**WHAT YOU NEED TO DO:** Copy every line of the entries that has the string "user" in it.

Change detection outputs
++++++++++

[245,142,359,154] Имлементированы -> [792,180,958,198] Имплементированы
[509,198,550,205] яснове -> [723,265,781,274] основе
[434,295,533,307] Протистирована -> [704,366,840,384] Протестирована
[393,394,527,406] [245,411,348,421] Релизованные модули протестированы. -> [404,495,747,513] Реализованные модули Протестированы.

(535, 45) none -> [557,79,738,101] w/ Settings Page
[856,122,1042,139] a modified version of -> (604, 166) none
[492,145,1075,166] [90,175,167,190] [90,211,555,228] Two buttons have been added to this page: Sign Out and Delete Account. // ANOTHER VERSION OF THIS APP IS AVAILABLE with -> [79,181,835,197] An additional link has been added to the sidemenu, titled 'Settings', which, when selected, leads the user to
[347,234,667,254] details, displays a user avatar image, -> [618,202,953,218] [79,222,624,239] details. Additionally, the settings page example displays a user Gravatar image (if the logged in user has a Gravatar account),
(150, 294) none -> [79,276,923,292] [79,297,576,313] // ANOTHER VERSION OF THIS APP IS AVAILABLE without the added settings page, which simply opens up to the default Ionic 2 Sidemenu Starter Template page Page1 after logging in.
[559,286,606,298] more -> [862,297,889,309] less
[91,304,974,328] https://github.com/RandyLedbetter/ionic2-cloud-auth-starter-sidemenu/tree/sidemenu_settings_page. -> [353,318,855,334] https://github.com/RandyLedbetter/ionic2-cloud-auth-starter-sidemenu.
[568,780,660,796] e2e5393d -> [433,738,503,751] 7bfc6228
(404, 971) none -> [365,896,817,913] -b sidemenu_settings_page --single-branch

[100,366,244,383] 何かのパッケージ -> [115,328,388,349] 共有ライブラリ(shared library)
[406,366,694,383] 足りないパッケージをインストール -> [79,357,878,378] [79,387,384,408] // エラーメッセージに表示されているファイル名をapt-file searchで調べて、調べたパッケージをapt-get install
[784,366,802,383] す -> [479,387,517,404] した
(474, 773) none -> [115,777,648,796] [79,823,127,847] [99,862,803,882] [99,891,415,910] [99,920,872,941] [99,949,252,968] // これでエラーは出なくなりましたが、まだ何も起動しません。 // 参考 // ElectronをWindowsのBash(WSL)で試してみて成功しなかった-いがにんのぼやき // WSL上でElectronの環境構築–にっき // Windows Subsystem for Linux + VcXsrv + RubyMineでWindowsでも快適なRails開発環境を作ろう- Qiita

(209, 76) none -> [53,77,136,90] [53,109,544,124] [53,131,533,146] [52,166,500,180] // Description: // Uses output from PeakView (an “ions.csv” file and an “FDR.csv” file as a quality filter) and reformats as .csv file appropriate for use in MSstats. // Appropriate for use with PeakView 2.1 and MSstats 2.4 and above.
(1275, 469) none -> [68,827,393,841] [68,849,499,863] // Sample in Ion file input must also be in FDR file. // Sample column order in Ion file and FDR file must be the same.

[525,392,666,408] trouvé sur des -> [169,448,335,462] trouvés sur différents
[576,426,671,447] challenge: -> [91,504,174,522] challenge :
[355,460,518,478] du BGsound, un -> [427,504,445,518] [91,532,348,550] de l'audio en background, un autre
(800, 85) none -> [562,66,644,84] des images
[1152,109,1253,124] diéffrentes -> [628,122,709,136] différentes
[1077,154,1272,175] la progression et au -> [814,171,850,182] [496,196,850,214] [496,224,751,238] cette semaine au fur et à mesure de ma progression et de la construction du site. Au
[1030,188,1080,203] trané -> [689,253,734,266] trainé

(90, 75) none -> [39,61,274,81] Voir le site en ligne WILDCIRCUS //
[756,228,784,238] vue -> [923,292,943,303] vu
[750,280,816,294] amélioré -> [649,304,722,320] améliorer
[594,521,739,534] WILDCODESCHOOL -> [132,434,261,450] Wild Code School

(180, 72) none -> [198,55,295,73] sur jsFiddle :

++++++++++

**REPLY:**
[492,145,1075,166] [90,175,167,190] [90,211,555,228] Two buttons have been added to this page: Sign Out and Delete Account. // ANOTHER VERSION OF THIS APP IS AVAILABLE with -> [79,181,835,197] An additional link has been added to the sidemenu, titled 'Settings', which, when selected, leads the user to
[347,234,667,254] details, displays a user avatar image, -> [618,202,953,218] [79,222,624,239] details. Additionally, the settings page example displays a user Gravatar image (if the logged in user has a Gravatar account),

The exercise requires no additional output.